I want to quote from a May 8th editorial from the Washington Post at some length: “On the merits, the race in the Democratic primary for attorney general in Maryland is a slam-dunk. State Sen. Brian Frosh of Montgomery County, who is among the most admired, intelligent, civil and hardworking lawmakers in Annapolis, should win the nomination in a walk.
“Over the course of nearly three decades in the legislature—much of that in leadership roles—he has been the author and driving force behind landmark laws to improve firearm safety, safeguard the environment and protect Maryland consumers. Other lawmakers take cues from Mr. Frosh when it comes to public ethics. Measured by achievements, qualifications and breadth of experience, the other candidates are not in Mr. Frosh’s league.

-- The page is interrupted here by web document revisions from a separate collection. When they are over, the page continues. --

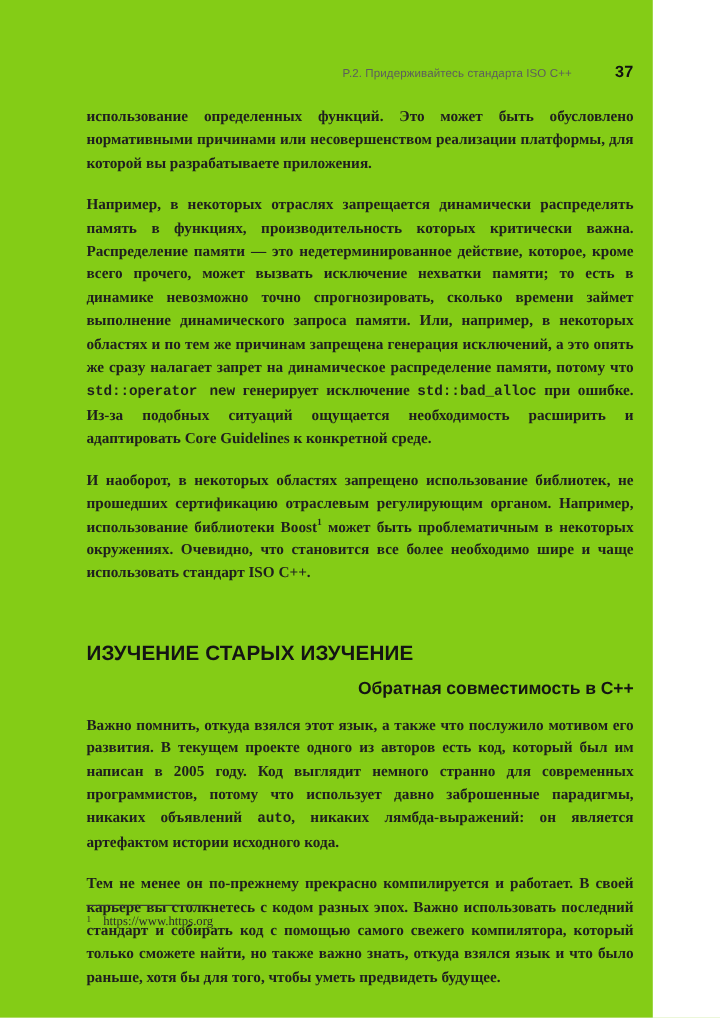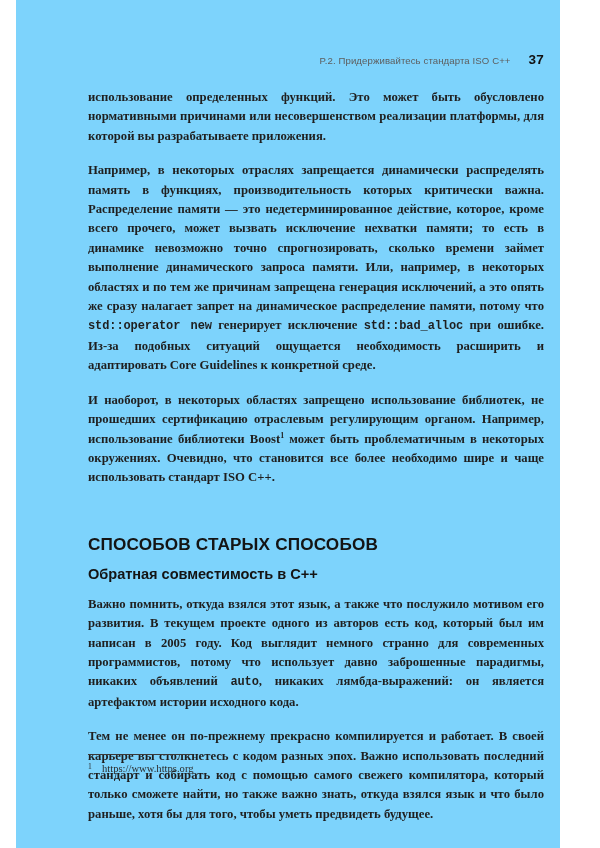--- a/index.html
+++ b/index.html
@@ -20,11 +20,11 @@
 
   .page {
     position: absolute;
-    left: 16px;
+    left: 0;
     top: 0;
     width: 544px;
     height: 848px;
-    background: #7dd3fc;
+    background: #84cc16;
   }
 
   

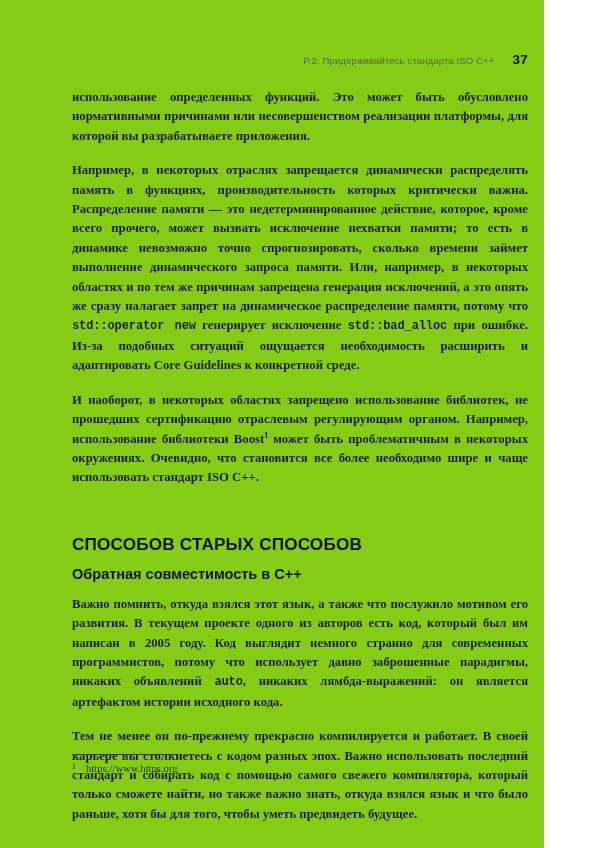--- a/index.html
+++ b/index.html
@@ -48,7 +48,7 @@
     font-size: 13.5px;
     font-weight: 700;
     color: #111111;
-    margin-left: 18px;
+    margin-left: 36px;
     letter-spacing: 0.2px;
   }
 

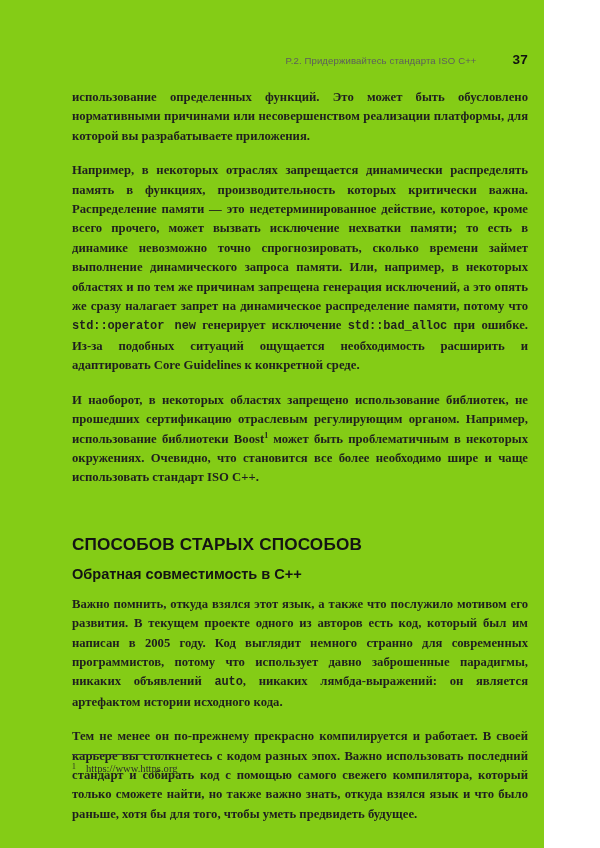--- a/index.html
+++ b/index.html
@@ -161,7 +161,7 @@
 
     <div class="spacer-before-heading"></div>
 
-    <h2 class="section-heading">СПОСОБОВ СТАРЫХ СПОСОБОВ</h2>
+    <h2 class="section-heading">ИЗУЧЕНИЕ СТАРЫХ ИЗУЧЕНИЕ</h2>
 
     <div class="spacer-after-heading"></div>
 

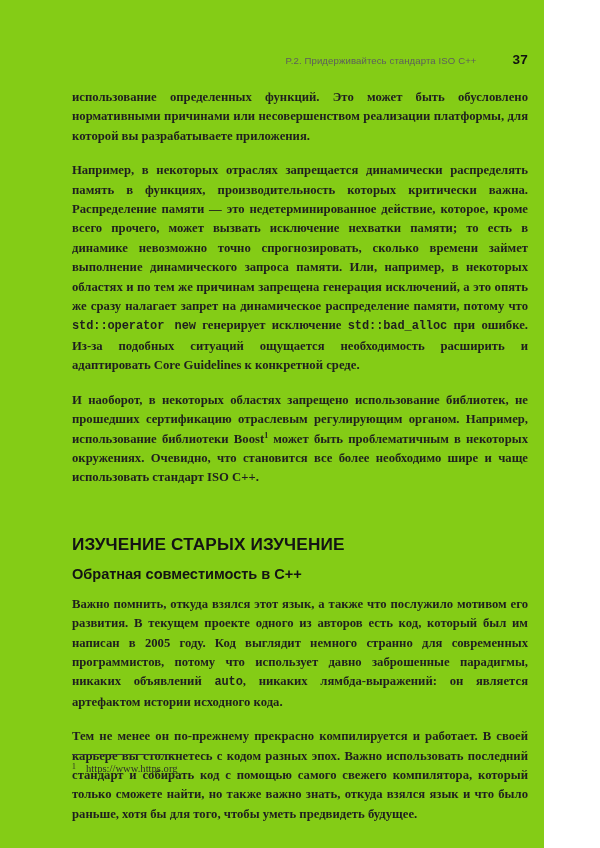--- a/index.html
+++ b/index.html
@@ -104,6 +104,7 @@
     font-weight: 700;
     letter-spacing: -0.05px;
     color: #141414;
+    text-align: right;
   }
 
   .spacer-before-heading { height: 31px; }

“At once self-effacing and substantive, Mr. Frosh has inspired bipartisan respect as a legislator who gets big things done without unduly tooting his own horn. He has shaped and sponsored much of Maryland’s most important environmental legislation for years. He wrote laws that cracked down on identity theft and teen drunk driving and has been one of the Senate’s most effective strategists in tackling gun violence.” (The best man won here; Brian took the primary handily.)
Locally, I am not completely sure what to do with my newfound freedom. Went to my 50th high school reunion, which even my wife enjoyed. Volunteering for Governor Malloy’s reelection bid. Laid low this summer as our condo has a pool and a beach, and feels like a resort. Trying to find my legs here.
Please do follow Guy’s example and update me on how you have been spending the years. It makes me feel like I am doing something of value here and not just rattling on for my own amusement.